If you've had chemotherapy, radiation, or major pelvic surgeries in the past, OR if you have recently been diagnosed with a medical condition that will require chemotherapy or surgery involving the reproductive organs, an RE can assess potential fertility impacts and suggest fertility preservation options. With new diagnoses, time is critical. A referral/consultation with an RE should be made as soon as possible.

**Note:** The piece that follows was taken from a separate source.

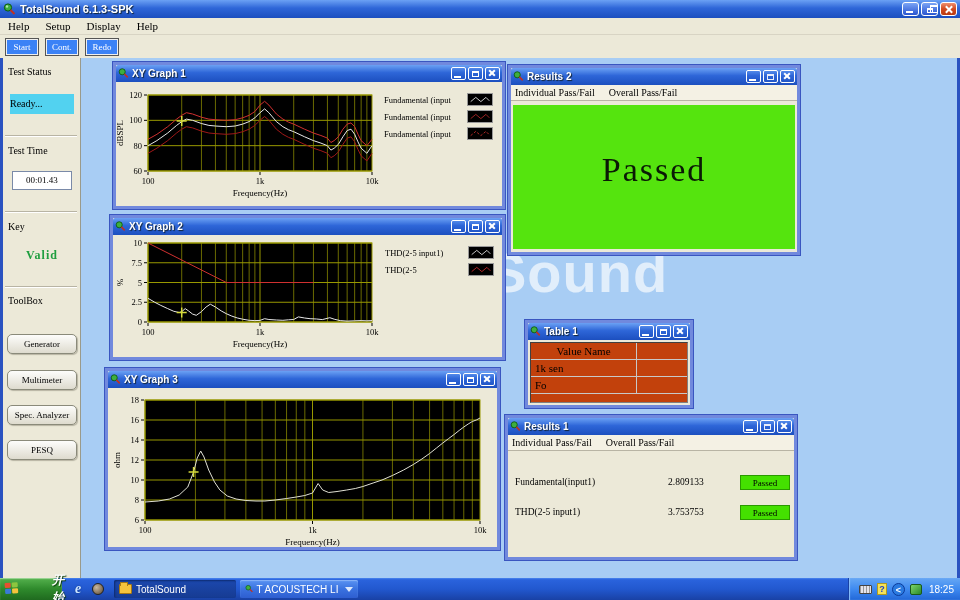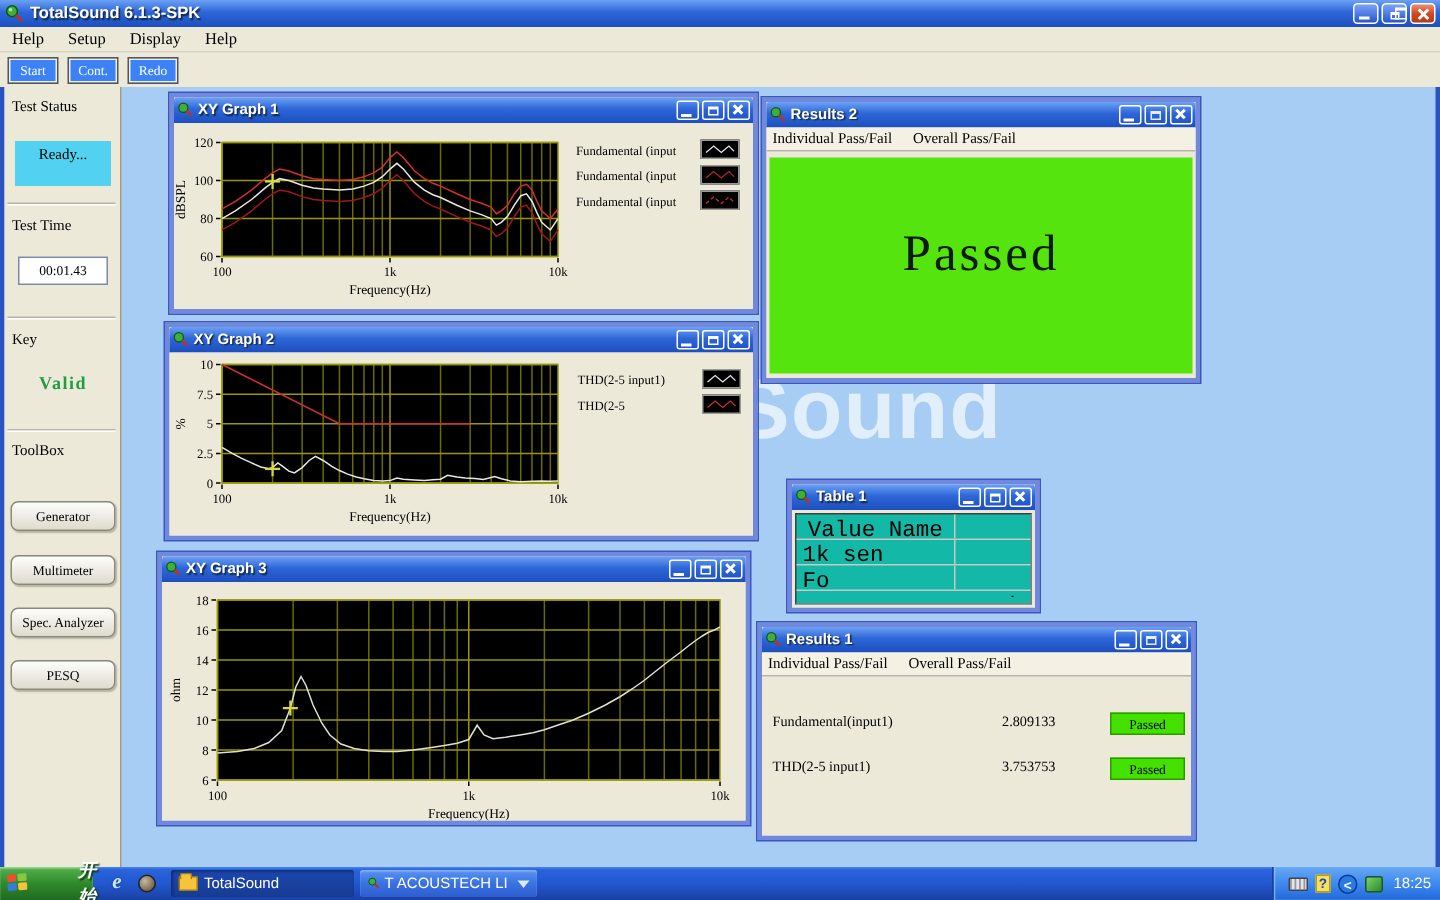"Ready..." .ready-box { height: 30px -> 20px; text-align: center -> left }
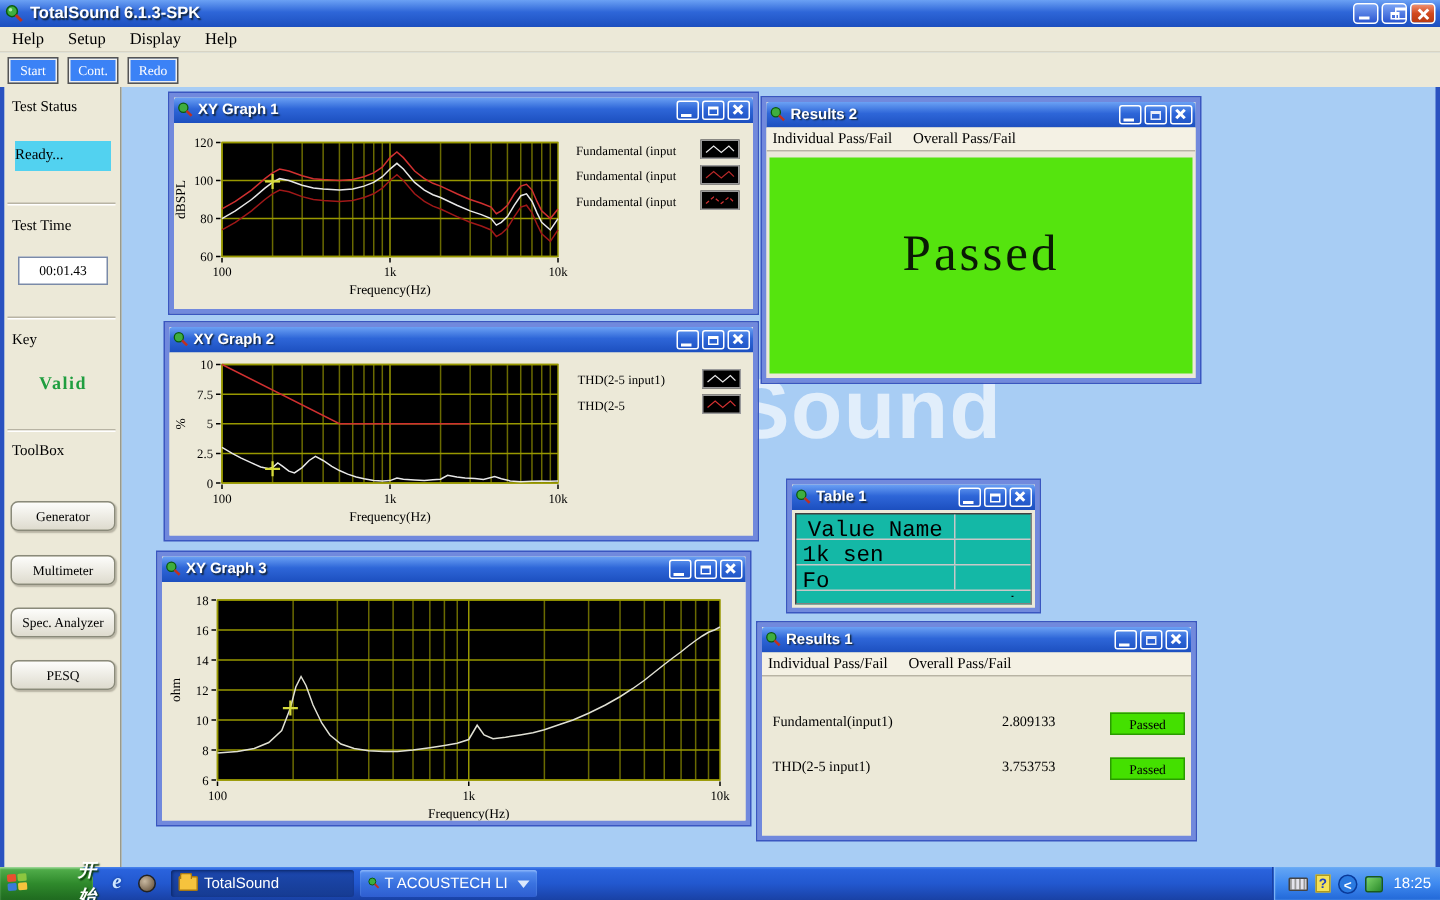"Value Name" .tbl { background: #14b8a6 -> #c2410c; font-family: Liberation Mono, monospace -> none; font-size: 15px -> 11px }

If you have a family history of genetic disorders, an RE can guide you through preimplantation genetic testing (PGT) that can be done as a part of in vitro fertilization (IVF) treatment.
People who need donor sperm, donor eggs, or gestational carriers usually work with a reproductive endocrinologist.
Issues like premature ovarian failure, Turner syndrome, Klinefelter syndrome, or other endocrine disorders related to reproduction are best handled by a specialist.
If you're considering egg freezing or sperm freezing for future family planning, an RE is the appropriate doctor to see.
In summary, you should see a reproductive endocrinologist whenever there's a delay in conception, a known reproductive health concern, or a desire to preserve fertility. REs have advanced training in both gynecology and hormone-related fertility problems, offering treatments like in vitro fertilization (IVF), intrauterine insemination (IUI), egg/sperm freezing, and hormonal therapies. REs have established relationships with urologists who specialize in male fertility, and can coordinate treatment plans when both members of a couple require medical intervention.